La derrota de Larsen, sin atenuantes salvo en un muy efímero momento de
su existencia, es la más estruendosa de todas. La de Davanzatti, quien conoció
algunos instantes de felicidad al lado de esa familia que sin embargo se le
desintegró demasiado pronto, no admite réplicas ni excusas. Ábalos fracasa
movido por una desidia hedónica o por un hedonismo desidioso, que lo maniata y
lo apea de las ventajas con que vino al mundo. Y Camargo, que nació en medio de
unas condiciones que solo auguraban el fracaso, se sobrepone a ellas para
triunfar sin ningún género de duda y para ir forjando a la par su extravío, al
que los dioses contribuyen.
Mientras que Larsen y Davanzatti, mejor en Medellín que en Santa María,
conversan de la vida y sus imposibles al tiempo que oyen -el escribidor se la
sabe de memoria y por eso siente que la oye- una y otra vez ’Caminos de Guanajuato’ y toman una caña
que trajo el visitante, Ábalos y Camargo, da lo mismo si en Santiago o en
Buenos Aires, charlan un poco de literatura sorbiendo whisky y piensan el uno
del otro: “¡Le chorrea la soberbia por la boca, pero sabe lo que se dice!”.

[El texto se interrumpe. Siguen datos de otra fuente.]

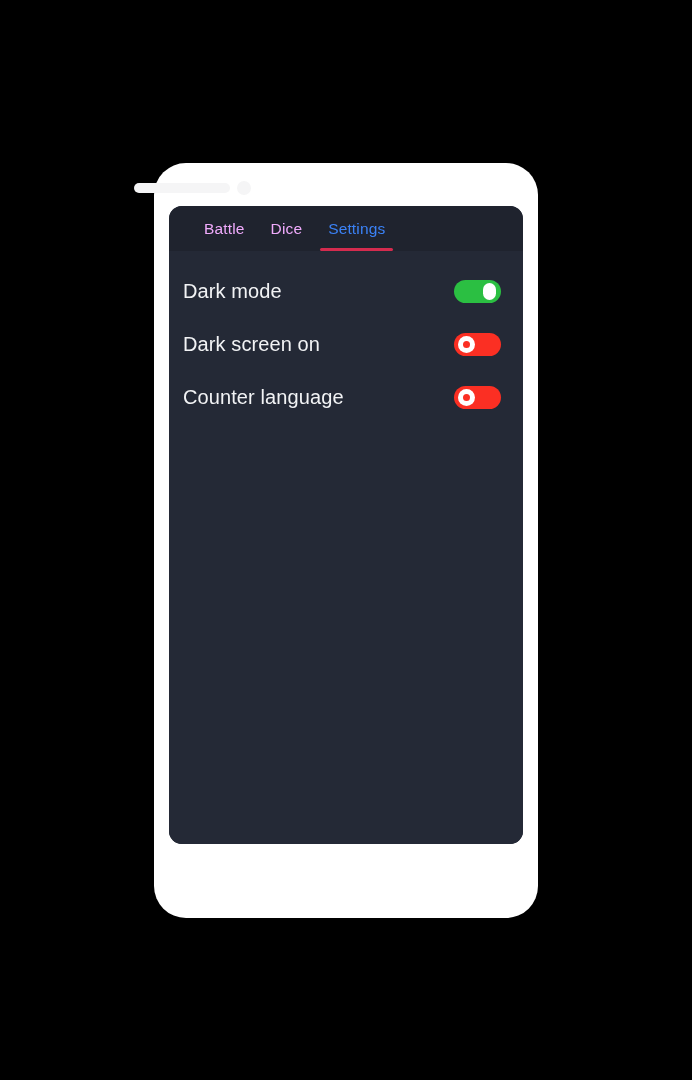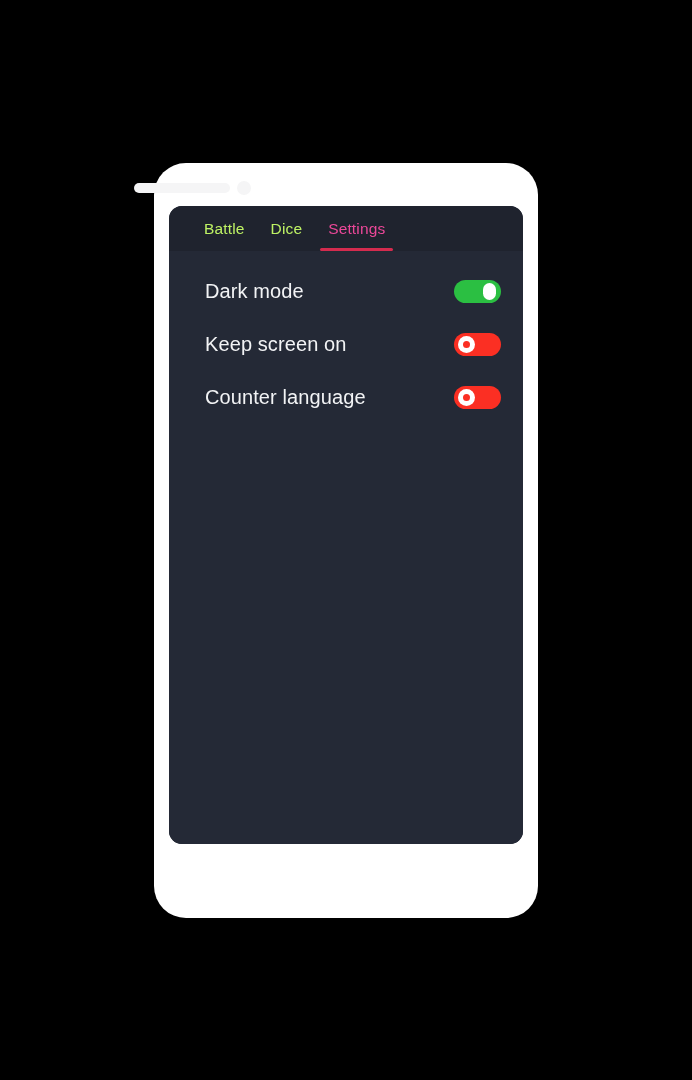"Battle" .tab-label { color: #bef264 -> #f0abfc }
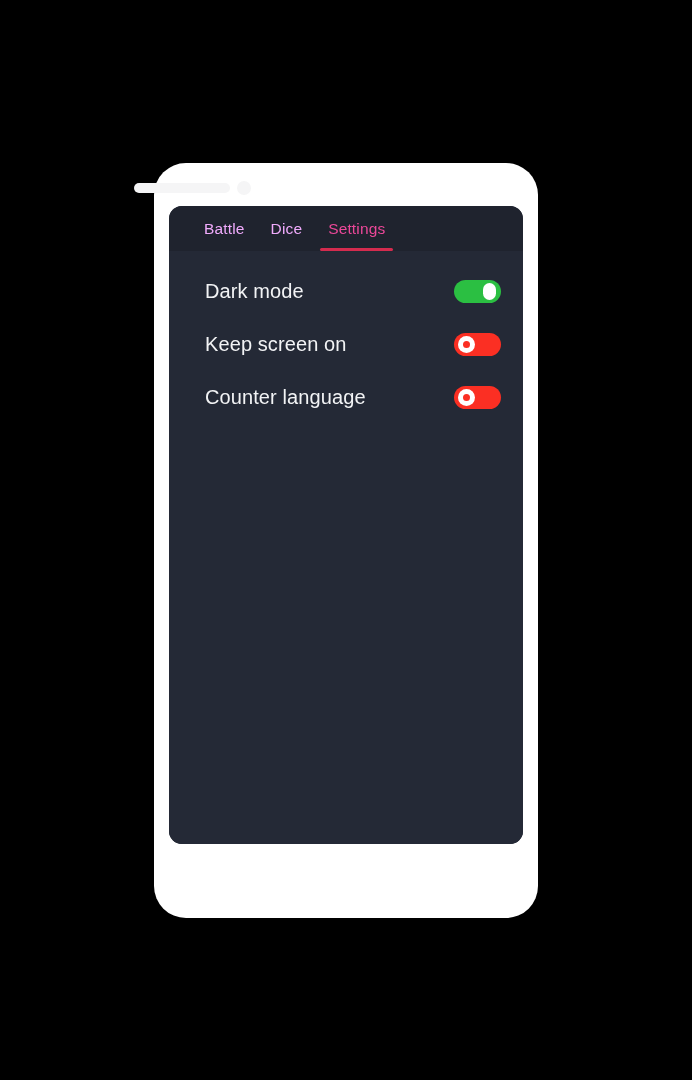"Settings" .tab.active .tab-label { color: #ec4899 -> #3b82f6 }
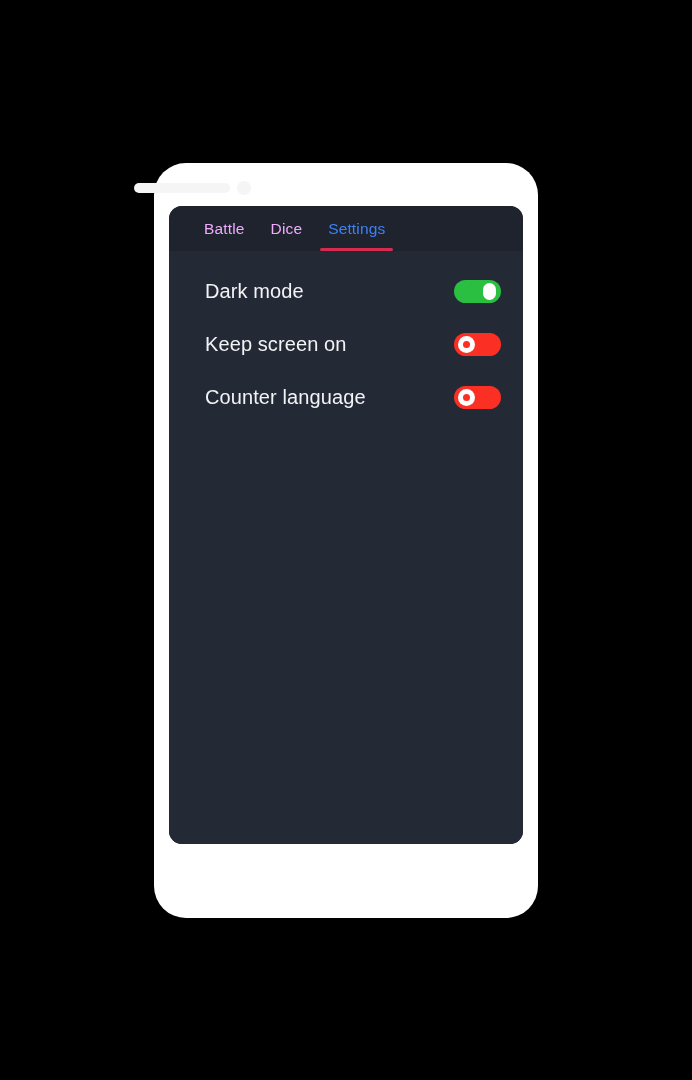"Dark mode" .setting-row { padding: 0 22px 0 36px -> 0 22px 0 14px }
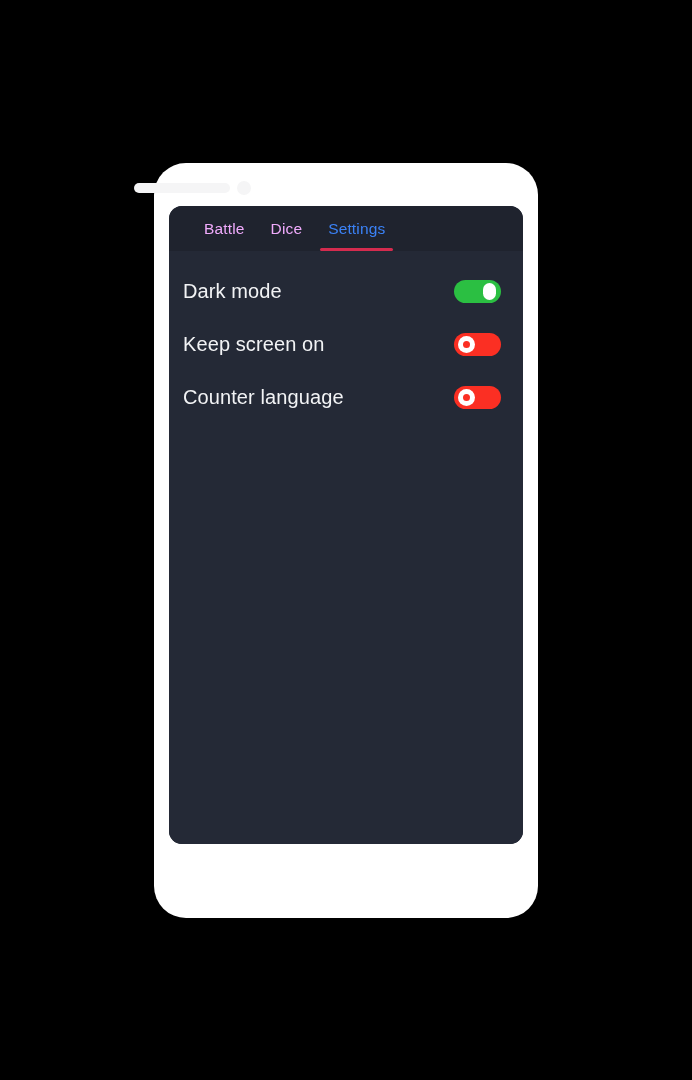"Keep screen on" span.setting-label { text: Keep -> Dark }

“¡Es un apocado, pero salta a la vista que ha leído mucho y con inteligencia!”.
Y en un encuentro de cuatro, en el que el único que carece de
bibliografía es Larsen aunque no de profundidad, pensémoslo en la mansión del
periodista argentino, la noche transcurre en medio de los silencios más
frecuentes que esporádicos de los protagonistas de El astillero, Coronación
y El vuelo de la reina, y los casi
inquebrantables del de Basura, que se
alternan con apuntes desencantados y mordaces ya de uno, ya del otro.
Los tres miran a Larsen con una mezcla de compasión por su presencia
adiposa y raída; por el color rojizo de su piel que delata su alcoholismo. Los
tres se preguntan por qué Davanzatti casi no habla; por qué parece tan
ensimismado y distraído. Los tres observan a Ábalos con la curiosidad de quien
contempla a una bella mujer muy venida a menos; con la sorna que carga ese
dicho de que “Dios le da pan al que no tiene dientes”. Los tres quisieran saber
por qué Camargo no ha dejado su sitio en toda la noche ni para ir al baño; por
qué su esposa parece tan preocupada por él y por su bienestar. Y todos a una
concluyen, pero sin verbalizarlo, que, como cada uno de ellos, los otros han
visto muy de cerca el rostro de la frustración.
Porque yo soy yo y mis circunstancias, como dijo sabiamente el filósofo,
pero la muerte es de todos. Digo yo con resignación.